Deskripsi dari Prisma Optik Kuarsa Fused
1. Prisma Sudut-Kanan
Prisma sudut-kanan umumnya digunakan untuk mengarahkan kembali jalur cahaya atau membelokkan gambar yang dibentuk oleh sistem optik sebesar 90°. Tergantung pada orientasi prisma, gambar yang dihasilkan mungkin tampak benar secara lateral tetapi terbalik secara vertikal. Prisma sudut-kanan juga diterapkan dalam kombinasi gambar dan perpindahan berkas.
Ketika cahaya masuk melalui salah satu sisi sudut-kanan, ia mengalami refleksi internal total pada permukaan hipotenusa (antarmuka dengan udara) dan keluar melalui sisi sudut-kanan lainnya, menghasilkan penyimpangan 90°.

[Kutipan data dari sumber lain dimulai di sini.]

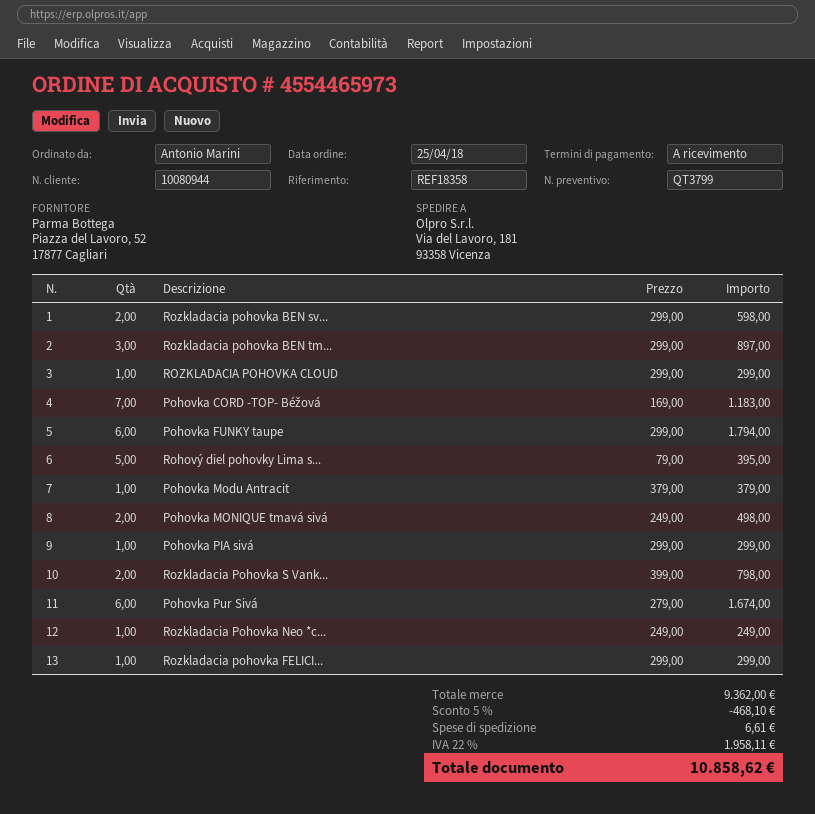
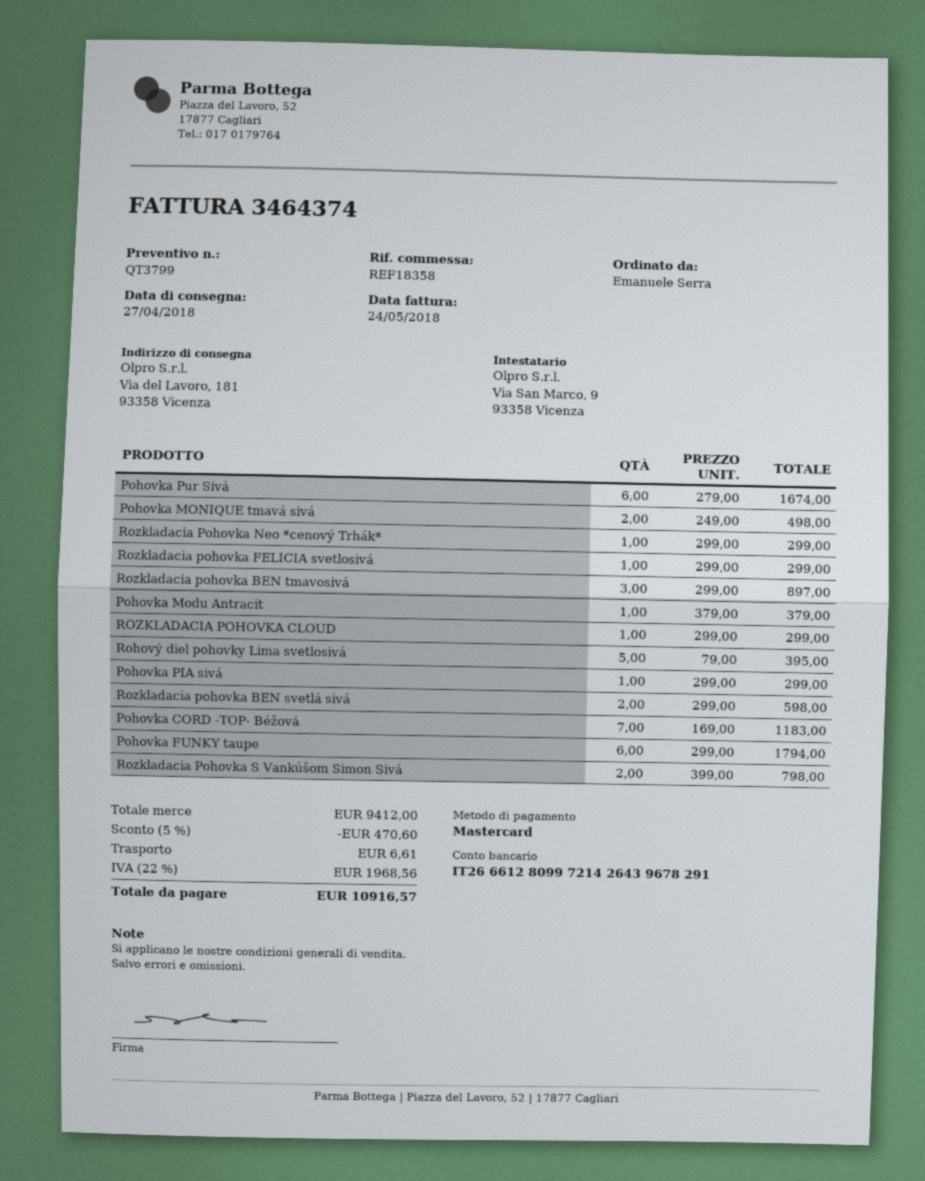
ordered by: Antonio Marini -> Emanuele Serra
Rozkladacia Pohovka Neo *c...: 1 x 249.00 = 249.00 -> 1 x 299.00 = 299.00
subtotal: 9362.00 -> 9412.00
discount: 5% = 468.10 -> 5% = 470.60
tax: 22% = 1958.11 -> 22% = 1968.56
total: 10858.62 -> 10916.57

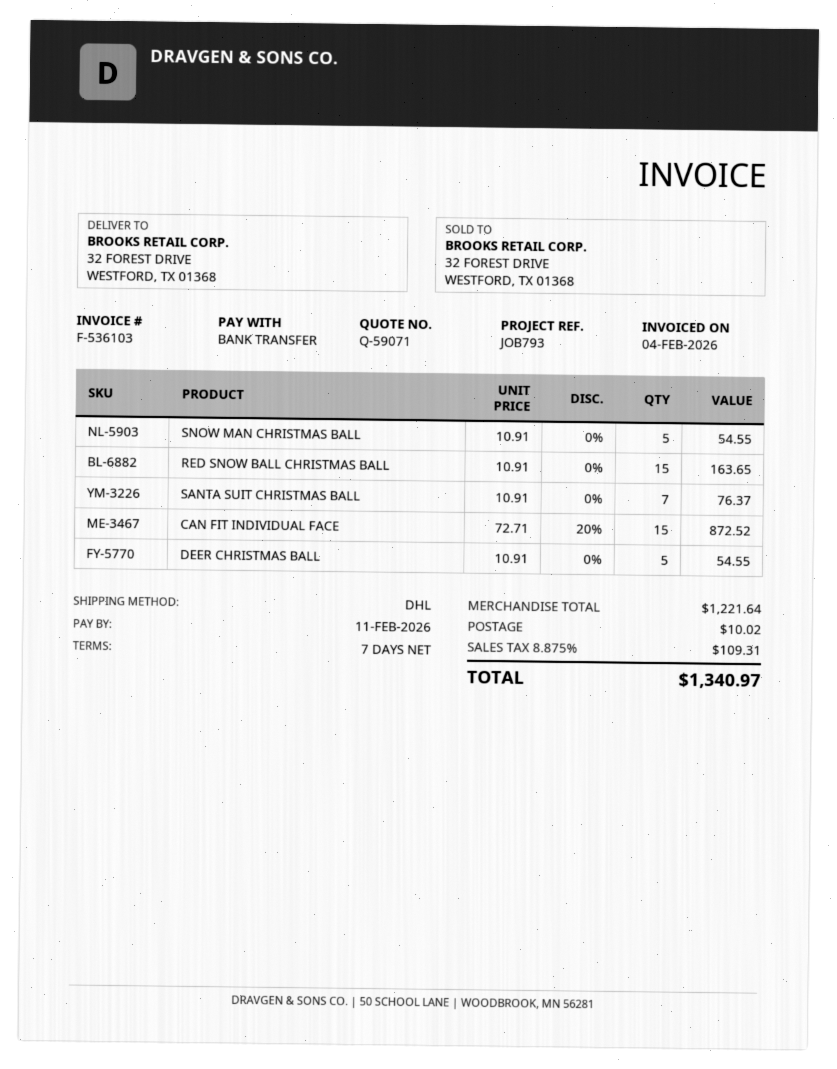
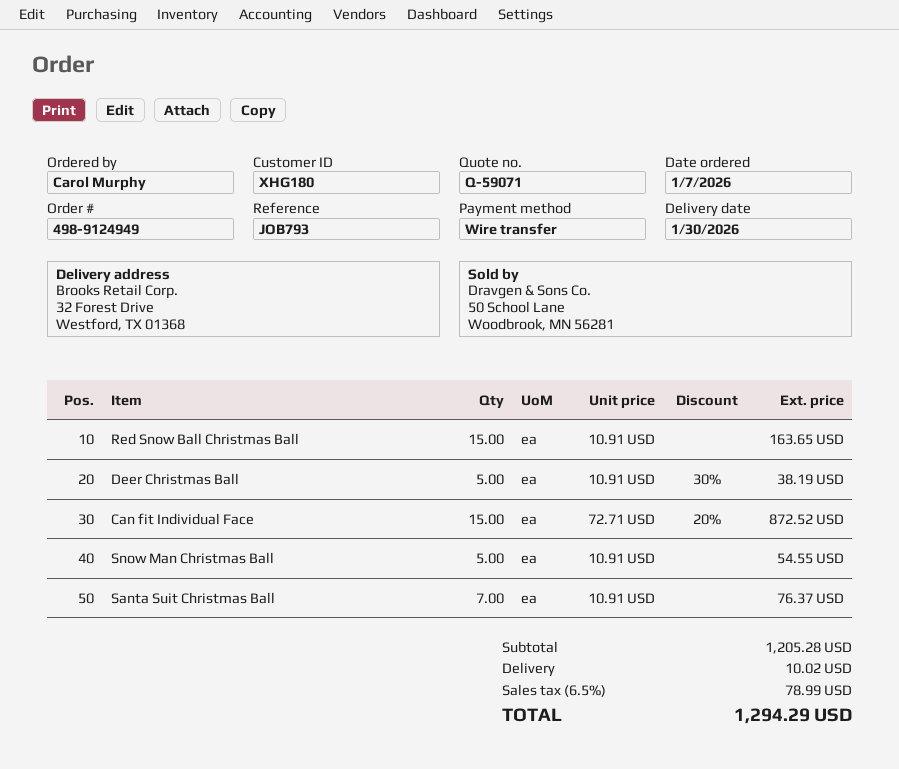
DEER CHRISTMAS BALL: 5 x 10.91 = 54.55 -> 5 x 10.91 - 30% = 38.19
subtotal: 1221.64 -> 1205.28
tax: 8.875% = 109.31 -> 6.5% = 78.99
total: 1340.97 -> 1294.29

Ketika cahaya masuk melalui permukaan hipotenusa, ia mengalami refleksi internal total pada kedua sisi sudut-kanan (antarmuka dengan udara) dan keluar kembali melalui hipotenusa setelah menyimpang sebesar 180°.
![]()
2. Prisma Baji
Jika digunakan secara individual, prisma baji dapat membelokkan berkas cahaya yang datang secara normal pada permukaan vertikalnya dengan sudut tertentu. Sudut pembelokan tergantung pada sudut baji—sudut baji yang berbeda menghasilkan penyimpangan berkas yang berbeda. Ketika berkas tetap diam dan prisma baji diputar, ia dapat menghasilkan keluaran pemindaian melingkar dari berkas.

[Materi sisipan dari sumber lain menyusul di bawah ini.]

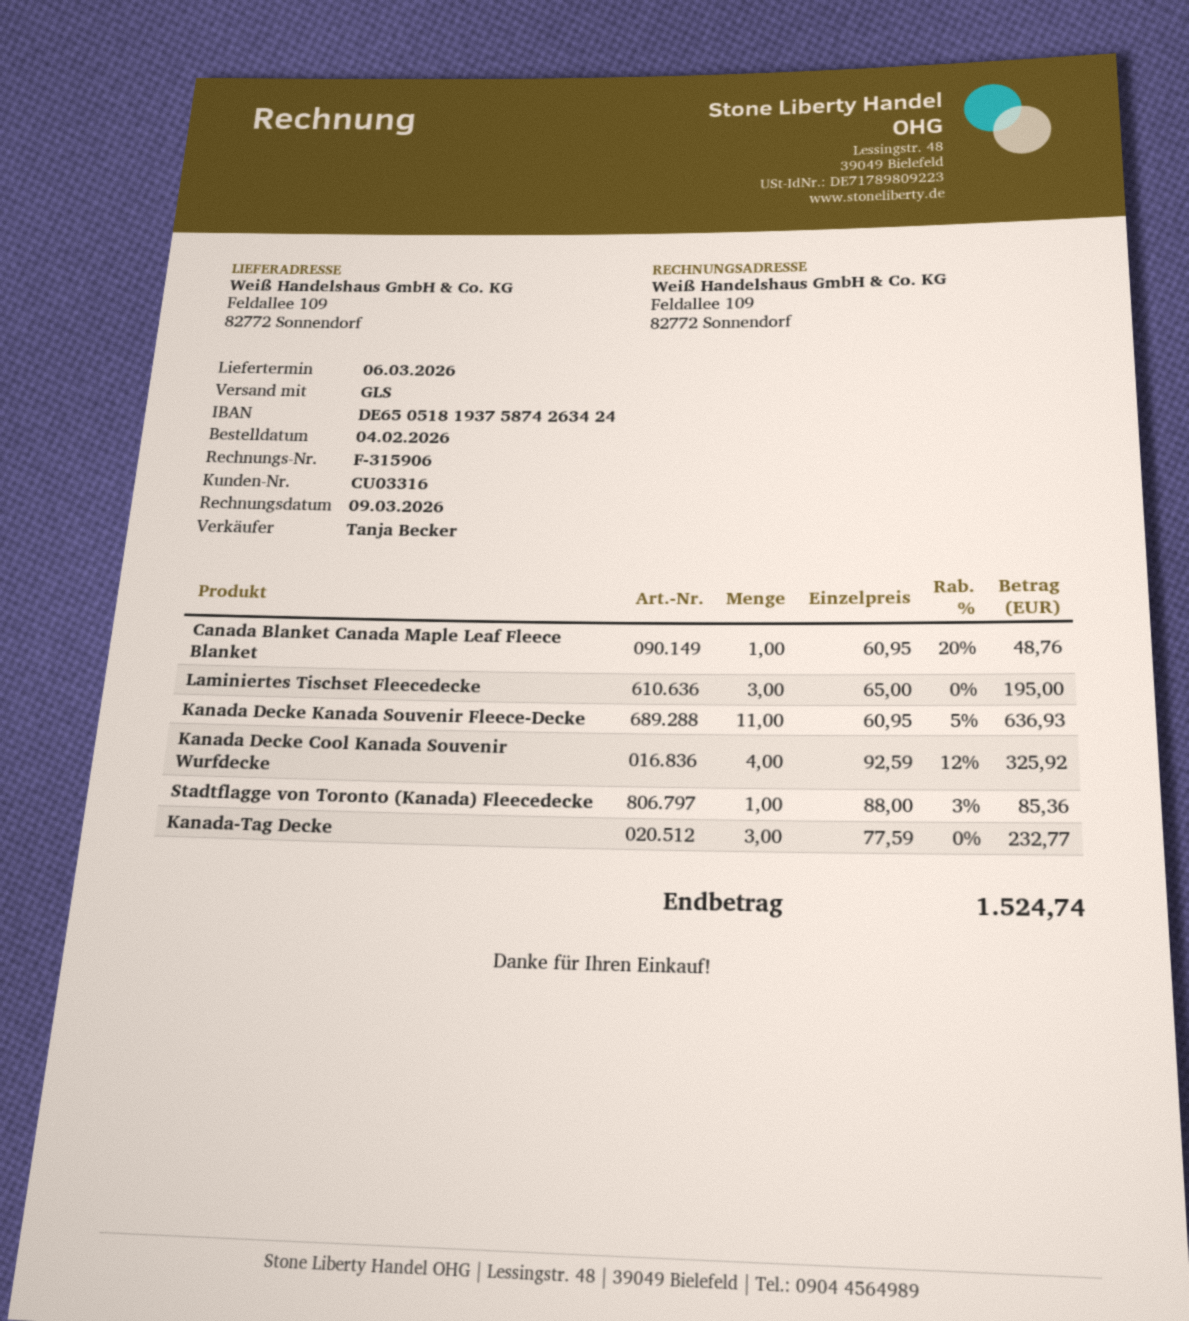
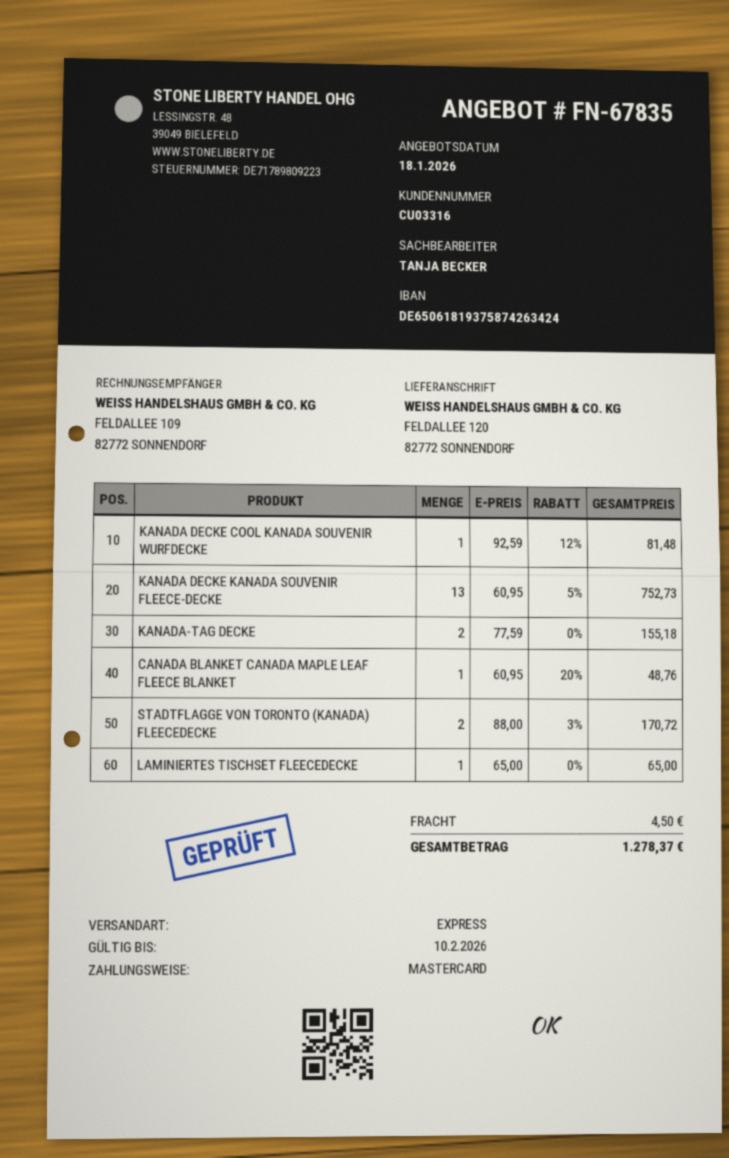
bank account: DE65051819375874263424 -> DE65061819375874263424
shipping method: GLS -> express
ship to: Feldallee 109, 82772 Sonnendorf -> FELDALLEE 120, 82772 SONNENDORF
Laminiertes Tischset Fleecedecke: 3 x 65.00 = 195.00 -> 1 x 65.00 = 65.00
Kanada Decke Kanada Souvenir Fleece-Decke: 11 x 60.95 - 5% = 636.93 -> 13 x 60.95 - 5% = 752.73
Kanada Decke Cool Kanada Souvenir Wurfdecke: 4 x 92.59 - 12% = 325.92 -> 1 x 92.59 - 12% = 81.48
Stadtflagge von Toronto (Kanada) Fleecedecke: 1 x 88.00 - 3% = 85.36 -> 2 x 88.00 - 3% = 170.72
Kanada-Tag Decke: 3 x 77.59 = 232.77 -> 2 x 77.59 = 155.18
shipping: none -> 4.50
total: 1524.74 -> 1278.37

Sepasang prisma baji dapat mengarahkan berkas ke posisi mana pun dalam lingkaran 4θd sudut penuh, di mana θd adalah sudut penyimpangan dari satu prisma. Pengarahan berkas ini dicapai dengan memutar secara independen kedua prisma baji. Ini umumnya digunakan dalam aplikasi pencitraan untuk memindai berkas ke berbagai posisi, memungkinkan kontrol berkas yang presisi.
![]()
3. Pentaprisma
Pentaprisma memantulkan cahaya yang masuk dua kali di dalam prisma, mengubah arahnya tepat sebesar 90°. Gambar tetap tegak dan mempertahankan tangan aslinya (tidak ada pembalikan atau pencerminan). Dibandingkan dengan prisma sudut-kanan refleksi tunggal, pentaprisma dapat membelokkan berkas yang masuk secara presisi sebesar 90°, terlepas dari orientasi pemasangan prisma. Ini membuatnya lebih stabil daripada sistem yang terdiri dari dua cermin, karena menghilangkan sensitivitas terhadap sudut cahaya yang masuk.
Akibatnya, pentaprisma umumnya digunakan dalam berbagai instrumen pengamatan dan kalibrasi optik, seperti teodolit, kolimator, dan pengukur jarak. Dalam kamera DSLR, sistem refleks dari jendela bidik juga menggunakan pentaprisma untuk mengarahkan kembali jalur optik pada sudut tetap.
![]()
4. Prisma Dove
Prisma Dove memiliki sifat optik yang unik. Ketika cahaya masuk dari sisi miring, berkas keluaran mempertahankan arah aslinya tetapi membentuk gambar terbalik. Jika prisma diputar dengan sudut θ, gambar yang dihasilkan berputar sebesar 2θ. Ketika cahaya masuk dari permukaan bawah prisma, berkas dipantulkan kembali ke arah yang berlawanan, juga menghasilkan gambar terbalik.
Prisma Dove bekerja paling baik jika digunakan dengan cahaya yang dikolimasikan (sejajar). Jika berkas yang masuk konvergen, astigmatisme dapat diperkenalkan, yang menurunkan kualitas gambar. Selain itu, karena refleksi internal total terjadi di dalam prisma Dove, perbedaan fase muncul antara komponen terpolarisasi-s dan p, yang dapat memengaruhi keadaan polarisasi dari berkas yang ditransmisikan.
![]()
5. Prisma Cermin Atap Berongga
Prisma cermin atap berongga memantulkan cahaya yang masuk dari permukaan miring prisma. Tidak seperti cermin datar, berkas yang dipantulkan tetap sejajar dengan berkas yang datang tetapi dipindahkan secara lateral, menghindari masalah yang disebabkan oleh interferensi berkas.
Dua permukaan bersudut dari prisma sudut-kanan dipasang pada sudut yang presisi, membuat pengaturan jauh lebih nyaman dan akurat dibandingkan dengan secara manual menyelaraskan dua cermin terpisah untuk mencapai pembalikan berkas paralel.